Work to be completed: Filter the material, keeping only lines with the word "color".

---------- Data supplied

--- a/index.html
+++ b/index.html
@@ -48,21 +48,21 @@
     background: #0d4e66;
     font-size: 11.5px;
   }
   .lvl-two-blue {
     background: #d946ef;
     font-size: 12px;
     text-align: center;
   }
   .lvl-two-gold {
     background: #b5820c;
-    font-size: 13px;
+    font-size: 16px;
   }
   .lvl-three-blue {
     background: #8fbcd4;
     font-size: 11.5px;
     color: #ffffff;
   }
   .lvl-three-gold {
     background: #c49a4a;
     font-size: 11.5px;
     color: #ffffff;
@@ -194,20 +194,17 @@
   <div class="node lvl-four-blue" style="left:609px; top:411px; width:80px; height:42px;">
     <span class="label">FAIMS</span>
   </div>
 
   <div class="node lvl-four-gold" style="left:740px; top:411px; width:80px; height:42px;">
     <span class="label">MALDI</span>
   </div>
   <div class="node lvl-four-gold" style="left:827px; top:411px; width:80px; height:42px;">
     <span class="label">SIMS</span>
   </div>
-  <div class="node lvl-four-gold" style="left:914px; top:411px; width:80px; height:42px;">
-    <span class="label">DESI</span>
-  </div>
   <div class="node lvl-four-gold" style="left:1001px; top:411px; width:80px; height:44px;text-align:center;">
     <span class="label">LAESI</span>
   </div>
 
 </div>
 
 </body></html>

--------------------
---------- Data supplied

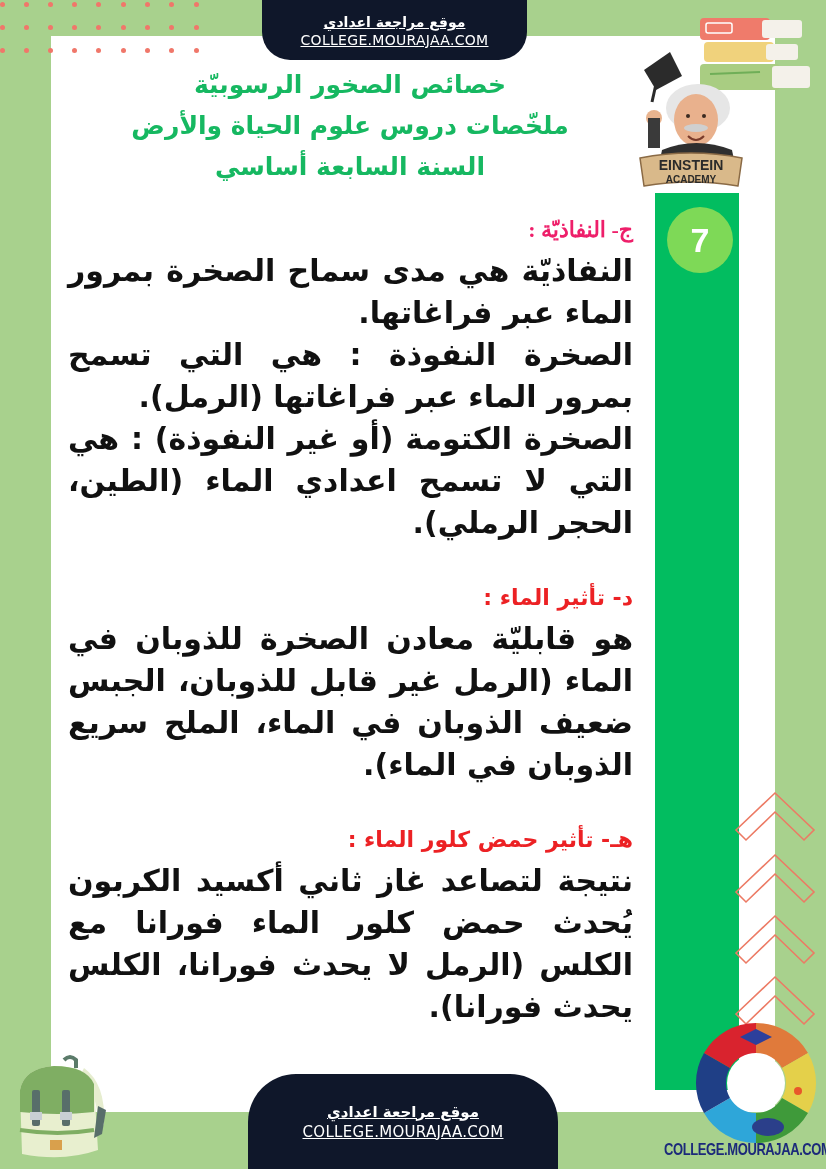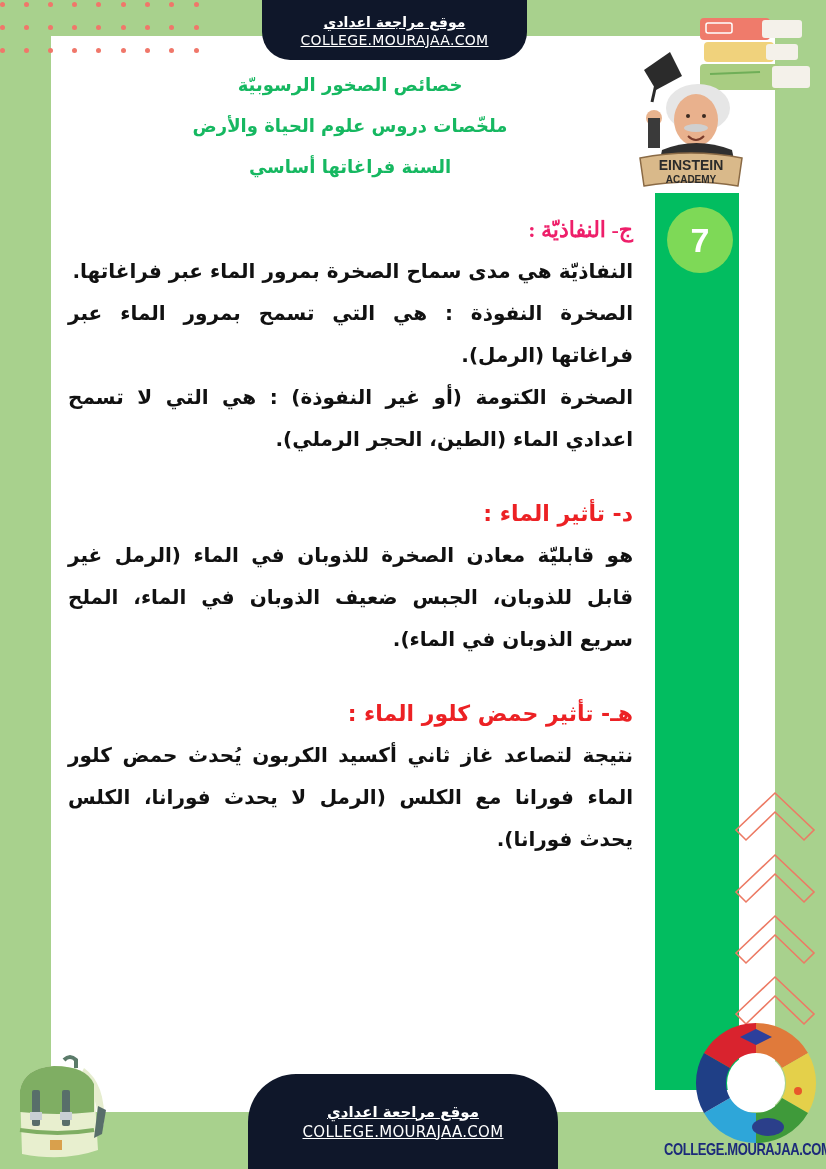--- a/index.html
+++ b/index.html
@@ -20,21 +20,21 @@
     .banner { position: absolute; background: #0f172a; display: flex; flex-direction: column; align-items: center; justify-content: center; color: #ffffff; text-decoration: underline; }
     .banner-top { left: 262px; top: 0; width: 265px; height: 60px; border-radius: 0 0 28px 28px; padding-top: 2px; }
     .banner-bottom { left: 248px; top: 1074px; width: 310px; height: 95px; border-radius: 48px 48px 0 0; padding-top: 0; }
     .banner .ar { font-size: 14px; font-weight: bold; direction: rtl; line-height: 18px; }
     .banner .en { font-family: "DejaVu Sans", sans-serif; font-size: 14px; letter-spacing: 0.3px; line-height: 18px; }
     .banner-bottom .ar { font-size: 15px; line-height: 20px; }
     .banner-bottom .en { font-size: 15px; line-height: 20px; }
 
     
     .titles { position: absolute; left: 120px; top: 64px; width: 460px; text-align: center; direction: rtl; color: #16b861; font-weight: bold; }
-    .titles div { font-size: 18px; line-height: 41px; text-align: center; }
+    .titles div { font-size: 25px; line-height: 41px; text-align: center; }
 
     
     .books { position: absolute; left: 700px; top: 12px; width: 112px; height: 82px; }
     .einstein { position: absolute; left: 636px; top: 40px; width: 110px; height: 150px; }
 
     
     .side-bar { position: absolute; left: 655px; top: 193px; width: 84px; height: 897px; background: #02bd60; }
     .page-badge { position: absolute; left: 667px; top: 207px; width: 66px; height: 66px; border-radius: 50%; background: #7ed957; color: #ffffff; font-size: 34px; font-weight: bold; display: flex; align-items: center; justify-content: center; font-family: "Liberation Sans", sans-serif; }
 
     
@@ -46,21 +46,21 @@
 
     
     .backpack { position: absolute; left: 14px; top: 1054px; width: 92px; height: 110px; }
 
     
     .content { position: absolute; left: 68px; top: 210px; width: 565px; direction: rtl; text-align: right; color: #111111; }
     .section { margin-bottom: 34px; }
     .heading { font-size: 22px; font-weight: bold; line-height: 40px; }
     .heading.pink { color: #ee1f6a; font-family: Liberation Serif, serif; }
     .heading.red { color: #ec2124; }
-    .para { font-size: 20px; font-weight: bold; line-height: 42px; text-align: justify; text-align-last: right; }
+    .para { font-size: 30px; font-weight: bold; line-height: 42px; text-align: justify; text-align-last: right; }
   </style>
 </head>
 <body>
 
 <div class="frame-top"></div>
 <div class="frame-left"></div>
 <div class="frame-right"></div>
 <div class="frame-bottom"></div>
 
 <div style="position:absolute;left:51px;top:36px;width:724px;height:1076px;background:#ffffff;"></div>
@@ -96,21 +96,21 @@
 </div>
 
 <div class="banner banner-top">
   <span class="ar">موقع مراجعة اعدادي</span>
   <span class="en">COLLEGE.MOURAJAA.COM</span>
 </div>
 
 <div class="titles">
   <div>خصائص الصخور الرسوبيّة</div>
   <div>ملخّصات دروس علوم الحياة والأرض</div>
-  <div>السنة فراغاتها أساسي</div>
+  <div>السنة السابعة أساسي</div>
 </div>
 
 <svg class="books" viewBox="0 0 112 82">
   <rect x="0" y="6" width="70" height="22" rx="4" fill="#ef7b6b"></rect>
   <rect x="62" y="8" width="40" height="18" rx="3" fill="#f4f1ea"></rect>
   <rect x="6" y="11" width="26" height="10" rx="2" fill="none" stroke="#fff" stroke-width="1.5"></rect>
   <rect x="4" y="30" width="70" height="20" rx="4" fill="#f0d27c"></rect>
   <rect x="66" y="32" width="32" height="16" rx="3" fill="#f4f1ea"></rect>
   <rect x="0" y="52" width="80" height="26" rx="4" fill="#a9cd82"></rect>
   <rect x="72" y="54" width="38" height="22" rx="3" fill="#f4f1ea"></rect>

--------------------

Solution to this exercise:
     color: #ffffff;
     color: #ffffff;
     .banner { position: absolute; background: #0f172a; display: flex; flex-direction: column; align-items: center; justify-content: center; color: #ffffff; text-decoration: underline; }
     .titles { position: absolute; left: 120px; top: 64px; width: 460px; text-align: center; direction: rtl; color: #16b861; font-weight: bold; }
     .page-badge { position: absolute; left: 667px; top: 207px; width: 66px; height: 66px; border-radius: 50%; background: #7ed957; color: #ffffff; font-size: 34px; font-weight: bold; display: flex; align-items: center; justify-content: center; font-family: "Liberation Sans", sans-serif; }
     .content { position: absolute; left: 68px; top: 210px; width: 565px; direction: rtl; text-align: right; color: #111111; }
     .heading.pink { color: #ee1f6a; font-family: Liberation Serif, serif; }
     .heading.red { color: #ec2124; }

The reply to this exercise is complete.